Zwei aktuelle Masterarbeiten haben die Auswirkungen der Verordnung untersucht. Micha Steiner analysierte den rechtlichen Rahmen, während Kristin Maoro erforschte, wie Unternehmen die EU-Nachhaltigkeitsgesetze mitgestalten können. Die Verordnung ist Teil des Europäischen Green Deals, der eine Kreislaufwirtschaft fördern soll. Produkte müssen nun so konzipiert werden, dass sie länger halten, weniger Ressourcen verbrauchen und einfacher recycelt werden können. Viele Artikel müssen zudem einen Mindestanteil an recycelten Materialien aufweisen.
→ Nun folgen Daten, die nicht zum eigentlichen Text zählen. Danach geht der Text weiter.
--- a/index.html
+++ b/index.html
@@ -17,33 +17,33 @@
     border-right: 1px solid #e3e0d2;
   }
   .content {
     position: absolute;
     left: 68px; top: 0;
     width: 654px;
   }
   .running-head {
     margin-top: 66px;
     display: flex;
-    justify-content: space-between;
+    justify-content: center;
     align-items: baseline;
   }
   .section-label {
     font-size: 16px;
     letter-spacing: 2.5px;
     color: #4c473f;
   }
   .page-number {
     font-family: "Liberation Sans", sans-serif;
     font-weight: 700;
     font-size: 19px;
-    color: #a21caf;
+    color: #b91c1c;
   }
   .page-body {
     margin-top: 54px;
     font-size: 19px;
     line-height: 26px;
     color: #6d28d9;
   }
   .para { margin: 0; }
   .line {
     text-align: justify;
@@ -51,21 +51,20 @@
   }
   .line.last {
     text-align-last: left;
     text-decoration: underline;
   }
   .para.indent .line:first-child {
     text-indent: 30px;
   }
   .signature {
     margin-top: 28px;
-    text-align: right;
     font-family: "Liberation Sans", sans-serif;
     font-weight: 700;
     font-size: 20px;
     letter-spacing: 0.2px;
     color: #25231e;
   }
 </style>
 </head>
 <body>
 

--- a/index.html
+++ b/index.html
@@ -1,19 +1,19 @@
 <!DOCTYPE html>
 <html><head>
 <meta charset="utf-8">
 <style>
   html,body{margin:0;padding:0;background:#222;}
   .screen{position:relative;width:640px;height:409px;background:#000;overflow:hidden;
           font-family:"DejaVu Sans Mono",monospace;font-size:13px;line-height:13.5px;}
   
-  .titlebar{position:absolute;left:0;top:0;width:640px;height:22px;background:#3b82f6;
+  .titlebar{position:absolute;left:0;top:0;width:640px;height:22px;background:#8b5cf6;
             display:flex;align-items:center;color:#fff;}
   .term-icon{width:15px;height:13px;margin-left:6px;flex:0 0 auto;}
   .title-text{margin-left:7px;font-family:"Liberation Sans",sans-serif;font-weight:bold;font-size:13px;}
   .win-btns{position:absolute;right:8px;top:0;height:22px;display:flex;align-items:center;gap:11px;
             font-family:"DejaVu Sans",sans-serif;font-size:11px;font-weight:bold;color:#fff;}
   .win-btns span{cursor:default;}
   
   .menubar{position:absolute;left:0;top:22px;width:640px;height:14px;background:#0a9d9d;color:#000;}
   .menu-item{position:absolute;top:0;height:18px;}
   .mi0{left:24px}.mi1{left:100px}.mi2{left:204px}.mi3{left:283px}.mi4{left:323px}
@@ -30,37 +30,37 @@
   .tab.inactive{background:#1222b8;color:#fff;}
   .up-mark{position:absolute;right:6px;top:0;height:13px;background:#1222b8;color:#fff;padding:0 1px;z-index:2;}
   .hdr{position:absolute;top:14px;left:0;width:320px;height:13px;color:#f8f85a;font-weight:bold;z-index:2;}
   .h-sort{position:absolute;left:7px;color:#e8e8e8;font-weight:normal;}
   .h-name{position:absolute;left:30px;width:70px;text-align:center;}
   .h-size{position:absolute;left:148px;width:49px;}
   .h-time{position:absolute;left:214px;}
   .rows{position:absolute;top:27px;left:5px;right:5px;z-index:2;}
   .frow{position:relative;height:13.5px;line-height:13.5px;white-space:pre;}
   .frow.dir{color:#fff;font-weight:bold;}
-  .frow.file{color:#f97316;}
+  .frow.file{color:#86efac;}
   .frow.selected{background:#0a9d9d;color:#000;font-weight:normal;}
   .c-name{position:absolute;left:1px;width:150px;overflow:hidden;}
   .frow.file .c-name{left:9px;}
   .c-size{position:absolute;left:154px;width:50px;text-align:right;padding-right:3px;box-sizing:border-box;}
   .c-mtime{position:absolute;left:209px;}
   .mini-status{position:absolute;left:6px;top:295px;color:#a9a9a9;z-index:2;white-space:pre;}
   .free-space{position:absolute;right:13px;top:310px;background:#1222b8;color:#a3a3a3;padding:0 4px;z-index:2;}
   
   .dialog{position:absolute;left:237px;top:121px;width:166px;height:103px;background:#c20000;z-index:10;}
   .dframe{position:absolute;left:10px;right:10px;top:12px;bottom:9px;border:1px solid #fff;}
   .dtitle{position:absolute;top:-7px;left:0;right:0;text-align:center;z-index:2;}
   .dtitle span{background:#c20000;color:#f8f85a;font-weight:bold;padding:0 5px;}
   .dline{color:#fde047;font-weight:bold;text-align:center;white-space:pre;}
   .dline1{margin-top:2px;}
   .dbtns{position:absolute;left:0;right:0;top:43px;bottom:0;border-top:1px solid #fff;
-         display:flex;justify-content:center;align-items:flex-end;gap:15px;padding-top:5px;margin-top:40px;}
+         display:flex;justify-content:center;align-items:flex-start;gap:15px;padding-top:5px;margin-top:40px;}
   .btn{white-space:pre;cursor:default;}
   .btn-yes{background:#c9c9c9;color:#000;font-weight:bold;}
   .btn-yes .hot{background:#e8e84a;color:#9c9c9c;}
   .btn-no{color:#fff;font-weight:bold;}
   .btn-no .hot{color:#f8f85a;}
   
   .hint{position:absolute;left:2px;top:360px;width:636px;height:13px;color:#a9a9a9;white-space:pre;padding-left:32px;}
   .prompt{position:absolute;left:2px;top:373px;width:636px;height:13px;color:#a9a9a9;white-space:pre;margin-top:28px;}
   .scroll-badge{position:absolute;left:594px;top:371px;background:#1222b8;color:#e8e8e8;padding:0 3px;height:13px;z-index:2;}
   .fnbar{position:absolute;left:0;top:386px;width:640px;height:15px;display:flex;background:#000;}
Allerdings sind sich Unternehmen unsicher, welche genauen Produktstandards sie einhalten müssen. Prof. Dr. Christiane Nitschke äußerte Bedenken, ob deutsche Mittelständler diese Ziele realistisch erreichen können. Die Vorgaben sind ambitioniert, doch für viele Betriebe bleibt unklar, wie sie sie konkret umsetzen sollen.
Steiners Arbeit konzentrierte sich auf die rechtliche Struktur der Verordnung, während Maoro untersuchte, wie Unternehmen mit EU-Politikern zusammenarbeiten können, um Nachhaltigkeitsgesetze zu beeinflussen. Beide Studien unterstreichen den Bedarf an klareren Leitlinien, nun da die neuen Regeln greifen.
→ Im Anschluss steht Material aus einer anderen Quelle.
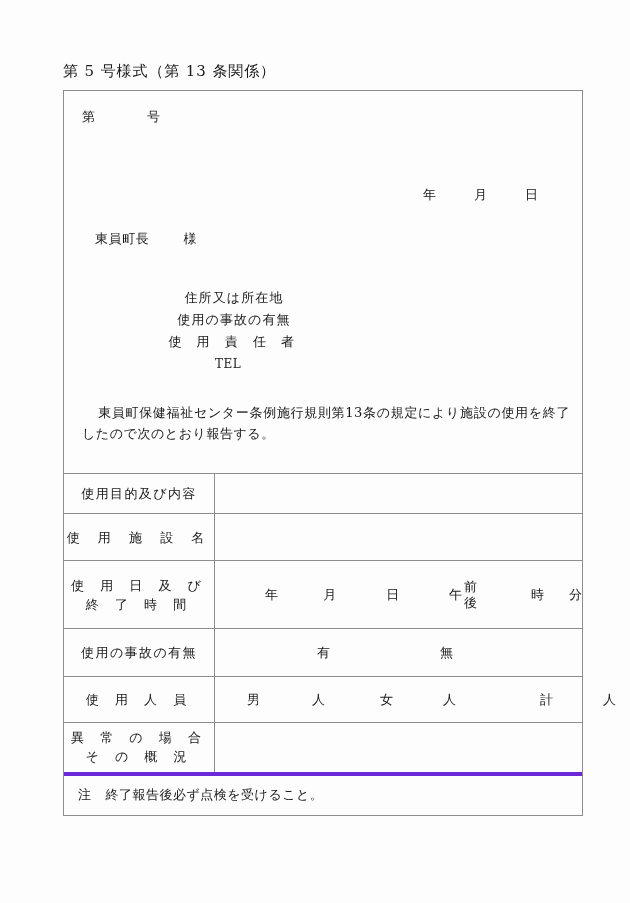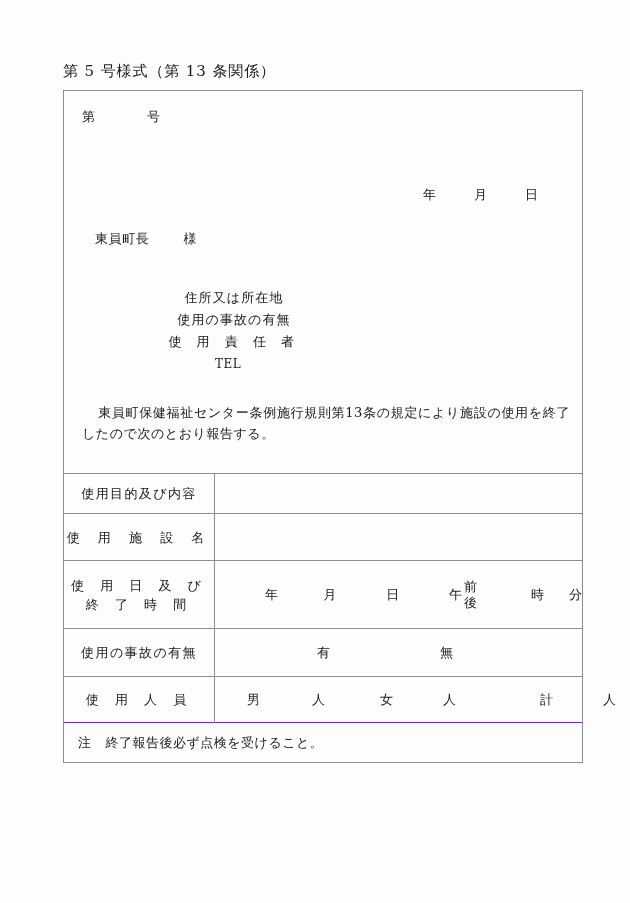--- a/index.html
+++ b/index.html
@@ -201,21 +201,21 @@
     text-align: right;
   }
   .people .g1 { display: inline-block; width: 52px; }
   .people .g2 { display: inline-block; width: 55px; }
   .people .g3 { display: inline-block; width: 50px; }
   .people .g4 { display: inline-block; width: 84px; }
   .people .g5 { display: inline-block; width: 50px; }
 
   
   .note-row td {
-    border-top: 1px solid #6d28d9;
+    border-top: 4px solid #6d28d9;
     padding: 0 0 0 14px;
     height: 39px;
     font-size: 13px;
     letter-spacing: 0.5px;
   }
   .note-row .gap { display: inline-block; width: 14px; }
 </style>
 </head>
 <body>
 
@@ -295,20 +295,27 @@
           </td>
         </tr>
         <tr class="r5">
           <td class="label lbl-3">使 用 人 員</td>
           <td class="value">
             <div class="people">
               <span>男</span><span class="g1"></span><span>人</span><span class="g2"></span><span>女</span><span class="g3"></span><span>人</span><span class="g4"></span><span>計</span><span class="g5"></span><span>人</span>
             </div>
           </td>
         </tr>
+        <tr class="r6">
+          <td class="label lbl-3">
+            <div>異 常 の 場 合</div>
+            <div>そ の 概 況</div>
+          </td>
+          <td class="value"></td>
+        </tr>
         <tr class="note-row r7">
           <td colspan="2">
             <span>注</span><span class="gap"></span><span>終了報告後必ず点検を受けること。</span>
           </td>
         </tr>
       </tbody>
     </table>
 
   </div>
 </div>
Die Ökodesign-Verordnung ist nun in Kraft und drängt Unternehmen zu umweltfreundlicheren Praktiken. Sie müssen sich an strengere Design- und Recyclingvorgaben anpassen – doch manche kämpfen mit fehlenden Details. Der Erfolg der Politik wird davon abhängen, wie gut es den Betrieben in den kommenden Jahren gelingt, die Änderungen umzusetzen.